Dr. John P. “Jack” Zeh will hold a free vaccination clinic for horses from 6 to 8 p.m. Thursday on an Amish farm in Heuvelton to help area horse owners prevent eastern equine encephalitis in their animals. While the clinic is open to any horse owner, it’s geared specifically toward Amish families, who experts say don’t vaccinate their animals as often as non-Amish families because of financial and cultural barriers.

“Most Amish have a lot of horses,” Dr. Zeh said.“To vaccinate all your horses, that’s a big expense.”

The clinic will take place at the Jonas Hershberger farm. The Hershbergers live at 210 Irish Settlement Road.

State Sen. Patricia A. Ritchie, R-Heuvelton, helped secure a state grant that will subsidize the vaccinations.

Horses and humans are susceptible to the virus, which is often fatal. EEE killed 12 horses in New York last year, half of which belonged to Amish families, Mrs. Ritchie said. The disease also killed a 4-year-old girl in Oswego County.

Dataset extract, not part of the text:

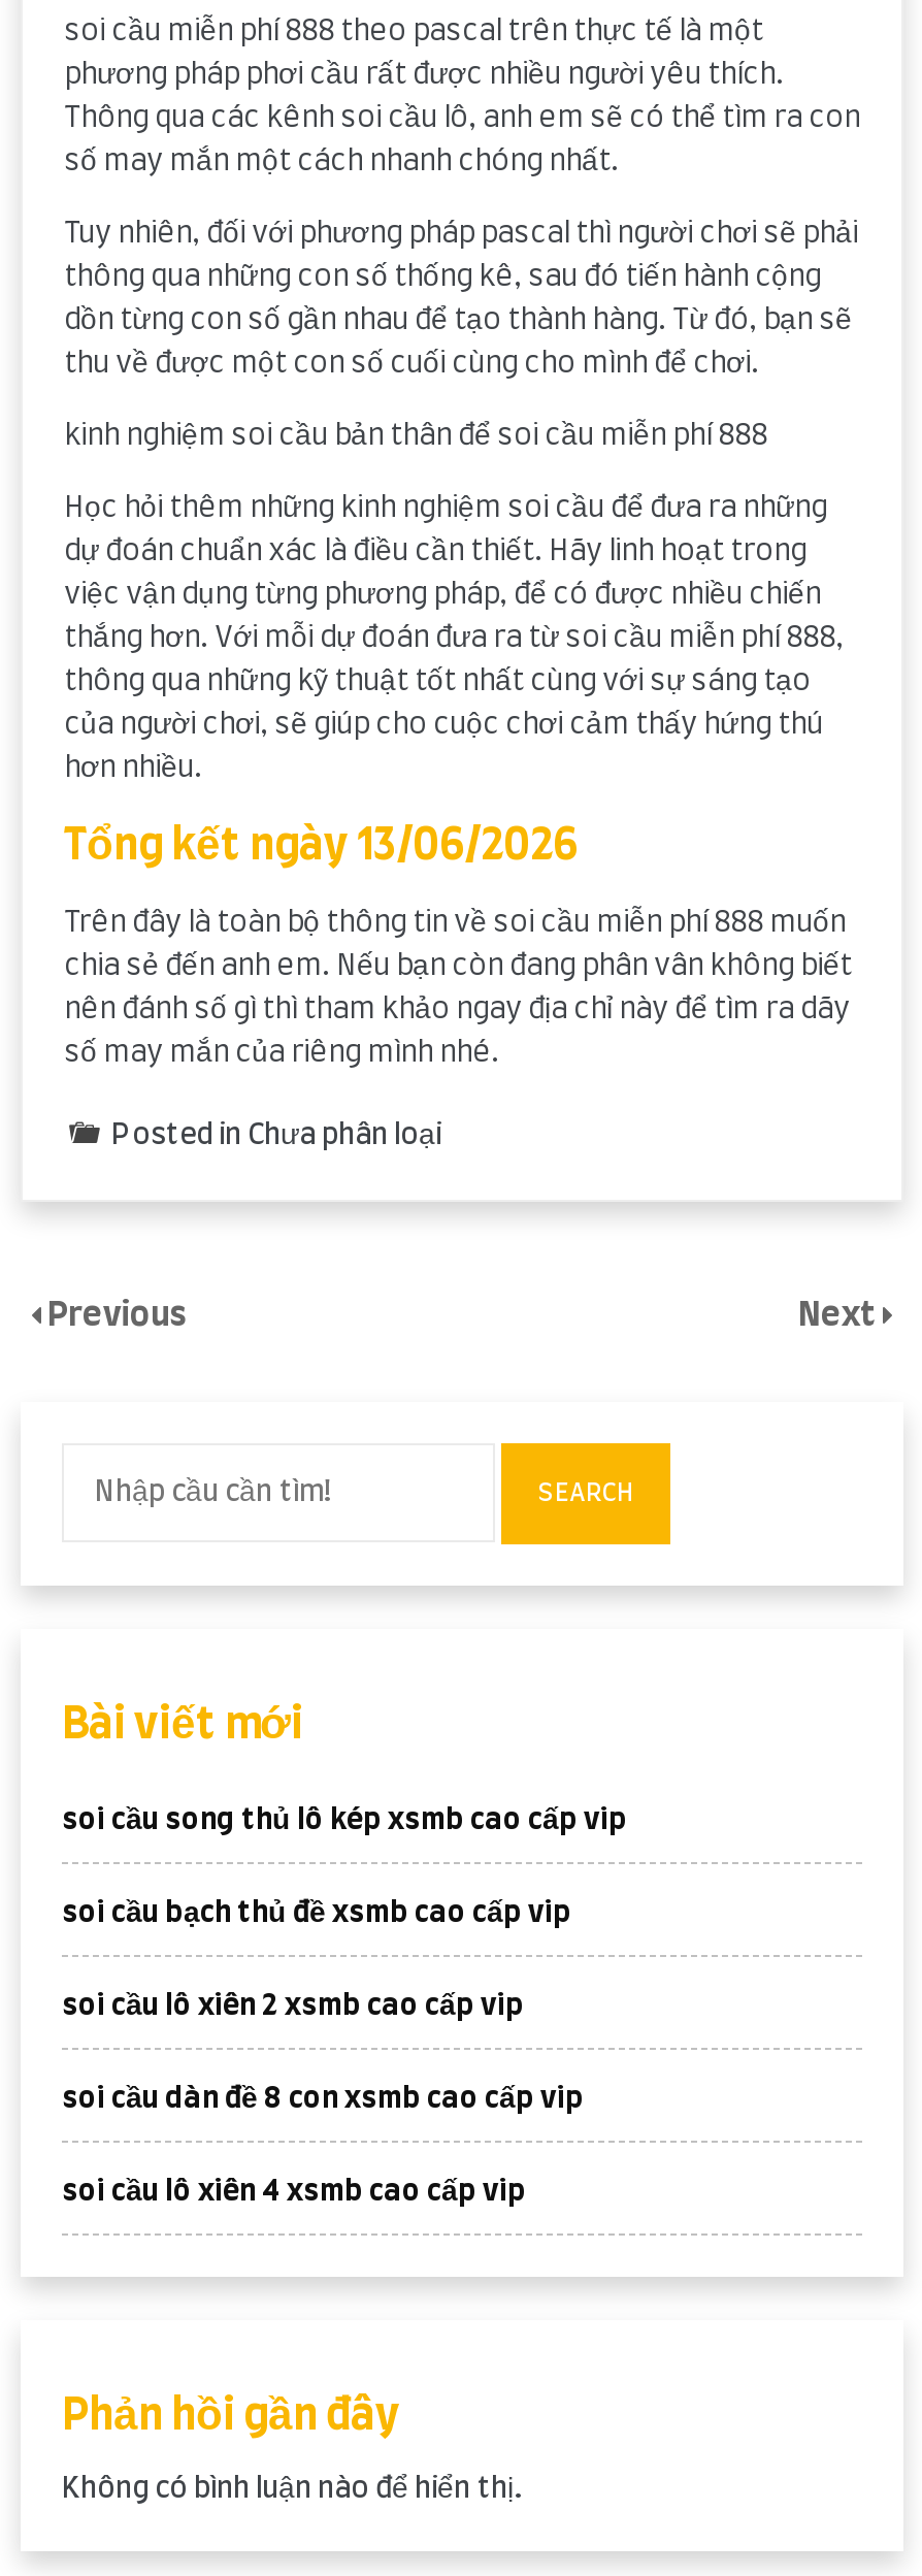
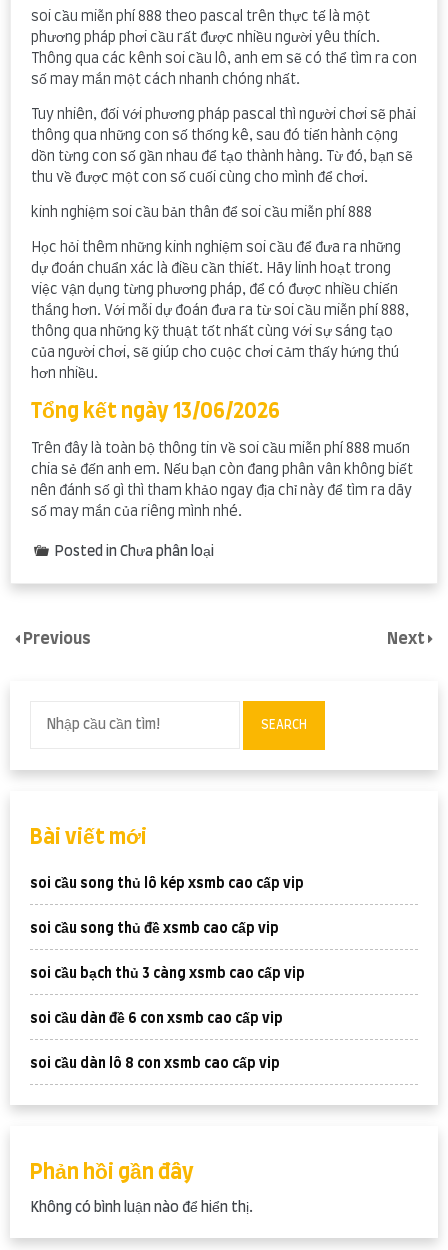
[62,1898,571,1927] soi cầu bạch thủ đề xsmb cao cấp vip -> [30,922,279,936] soi cầu song thủ đề xsmb cao cấp vip
[62,1991,524,2020] soi cầu lô xiên 2 xsmb cao cấp vip -> [30,966,305,980] soi cầu bạch thủ 3 càng xsmb cao cấp vip
[62,2084,584,2113] soi cầu dàn đề 8 con xsmb cao cấp vip -> [30,1012,283,1026] soi cầu dàn đề 6 con xsmb cao cấp vip
[62,2177,526,2206] soi cầu lô xiên 4 xsmb cao cấp vip -> [30,1056,280,1070] soi cầu dàn lô 8 con xsmb cao cấp vip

“From that point on, I tried to find the best way possible to deal with the situation, or help in any way that I could,” Mrs. Ritchie said.“There wasn’t a lot of answers out there.”

Humans can’t contract EEE directly from horses. But mosquitoes can bite horses that are carriers of the disease and then bite humans, Mrs. Ritchie said.

“We want to make sure that the horses are vaccinated so they’re not carriers of the virus, so when a mosquito bites a horse, it’s not infected and it’s not able to carry it to a human,” she said.

While there’s a vaccination to prevent horses from getting EEE, there is no vaccination to protect humans, Mrs. Ritchie said. A bill in the state Senate would help fund research into a human vaccine against EEE and other viruses.

The Ritchie office is making overtures to the Amish community in the area, which numbers roughly 12,000 and growing in New York state. The Amish seek separation from the outside world on religious grounds, and shun many modern technologies as well as ostentatious colors that would set them apart.

Karen M. Johnson-Weiner, a SUNY Potsdam anthropology professor and noted expert on the Amish, said that there are several Amish sects in the north country, and each might have a different reception to the idea of vaccinating animals. A recent debate in an Amish publication about vaccinating humans, for example, provoked a wide variety of responses from the Amish community, she said.

“Some may not be doing it because they think it will put faith in a man-made product rather than in God, but many are not doing it for all sorts of reasons,” Ms. Johnson-Weiner said.“It’s really hard to say.”

Cost could play a part, too, she said. While non-Amish farmers use tractors to plow fields and pickups to get into town, Amish farmers use horses for much of the work on the farm and for transportation.

She said she thought many Amish would be receptive to the vaccination clinic, but couldn’t speak for all of them.

“The Amish are first to say, ‘We’re all human. We’re like you,’” Ms. Johnson-Weiner said. “Some do things, some don’t do things.”